Electro Boy Blends New and Old, Builds an Arduino UNO-Style Board for the Classic Intel 8051

Released in 1980 as a follow-up to the Intel MCS-48 family, the Intel MCS-51 — or 8051 — can now power an Arduino UNO-style dev board.

Gareth Halfacree
10 months agoRetro Tech / HW101

Pseudonymous maker "Electro Boy" has blended two giants of technology together in a clash of eras: an Arduino UNO-layout development board powered by the venerable Intel 8051 — or, at least, a modern equivalent of one.

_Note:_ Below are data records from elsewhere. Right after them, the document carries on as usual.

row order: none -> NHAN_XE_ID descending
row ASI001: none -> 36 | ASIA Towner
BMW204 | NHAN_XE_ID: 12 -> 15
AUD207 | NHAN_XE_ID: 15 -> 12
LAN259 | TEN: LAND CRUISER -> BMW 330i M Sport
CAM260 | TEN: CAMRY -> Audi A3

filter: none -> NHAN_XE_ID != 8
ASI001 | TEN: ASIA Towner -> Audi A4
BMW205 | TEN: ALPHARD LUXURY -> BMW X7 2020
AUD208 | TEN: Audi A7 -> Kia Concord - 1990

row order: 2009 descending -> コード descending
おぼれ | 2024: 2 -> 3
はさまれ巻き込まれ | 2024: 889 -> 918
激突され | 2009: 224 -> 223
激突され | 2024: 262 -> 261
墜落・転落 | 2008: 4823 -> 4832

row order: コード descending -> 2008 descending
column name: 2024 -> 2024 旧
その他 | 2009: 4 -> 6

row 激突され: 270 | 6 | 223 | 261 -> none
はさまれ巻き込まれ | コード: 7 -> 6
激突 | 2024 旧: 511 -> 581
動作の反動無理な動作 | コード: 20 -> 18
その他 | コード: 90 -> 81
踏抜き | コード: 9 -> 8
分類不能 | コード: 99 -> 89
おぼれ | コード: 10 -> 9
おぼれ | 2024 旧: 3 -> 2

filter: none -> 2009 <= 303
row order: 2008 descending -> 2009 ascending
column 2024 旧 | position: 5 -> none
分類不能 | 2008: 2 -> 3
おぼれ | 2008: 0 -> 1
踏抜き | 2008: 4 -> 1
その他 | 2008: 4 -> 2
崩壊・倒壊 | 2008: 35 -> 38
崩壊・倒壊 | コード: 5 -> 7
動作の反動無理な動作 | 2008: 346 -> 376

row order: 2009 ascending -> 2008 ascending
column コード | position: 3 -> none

"I know it is pretty old, and it is the first microcontroller I had started with," Electro Boy writes of the Intel 8051. "It was [one of] the first microcontroller[s] [from] Intel, released back in 1980, and the computer era started from there. This is very popular and even nowadays there are few applications like calculators [and] automotive applications which are running on it. In the 1980s there was no concept of flash ROM, and even at that time this MCU [Microcontroller Unit] came with Harvard architecture in which code and data memory are separated from each other."

To serve as a host for the Intel chip, Electro Boy turned to one of the longest-enduring hobbyist microcontroller board designs around: the Arduino UNO. There's a catch, of course: the Intel 8051, more properly known as the Intel MCS-51, is long-discontinued — which is where Microchip's AT89S52-24PU chip comes in. "[The] 80S52 has higher performance and better features than [the] original microcontroller," Electro Boy notes, "with 8kB [of] onboard flash as program memory."

Using the AT89S52 means a simpler circuit design with fewer external components: the chunky 40-pin DIP chip slots into a socket in the center of a board with very little else beyond a handful of passives, some LEDs, a 12MHz crystal oscillator, a 5V regulator connected to a 12V barrel-jack DC power connector, and a USB Type-C connector — good for power only, the 8051 predating the Universal Serial Bus standard by a few decades.

"I took inspiration from [the] Arduino UNO and designed a PCB with all the controls on it, the programming headers are placed on one header, and all the four ports have dual headers," Electro Boy explains. "I also designed the power section with some capacitors, DC jack, and linear voltage regulator on the same board. I enlarged the dimension[s] a little, and placed all the four ports accordingly."

Electro Boy has published the project here on Hackster, with schematics and Gerber files for the PCB available under the reciprocal GNU General Public License 3.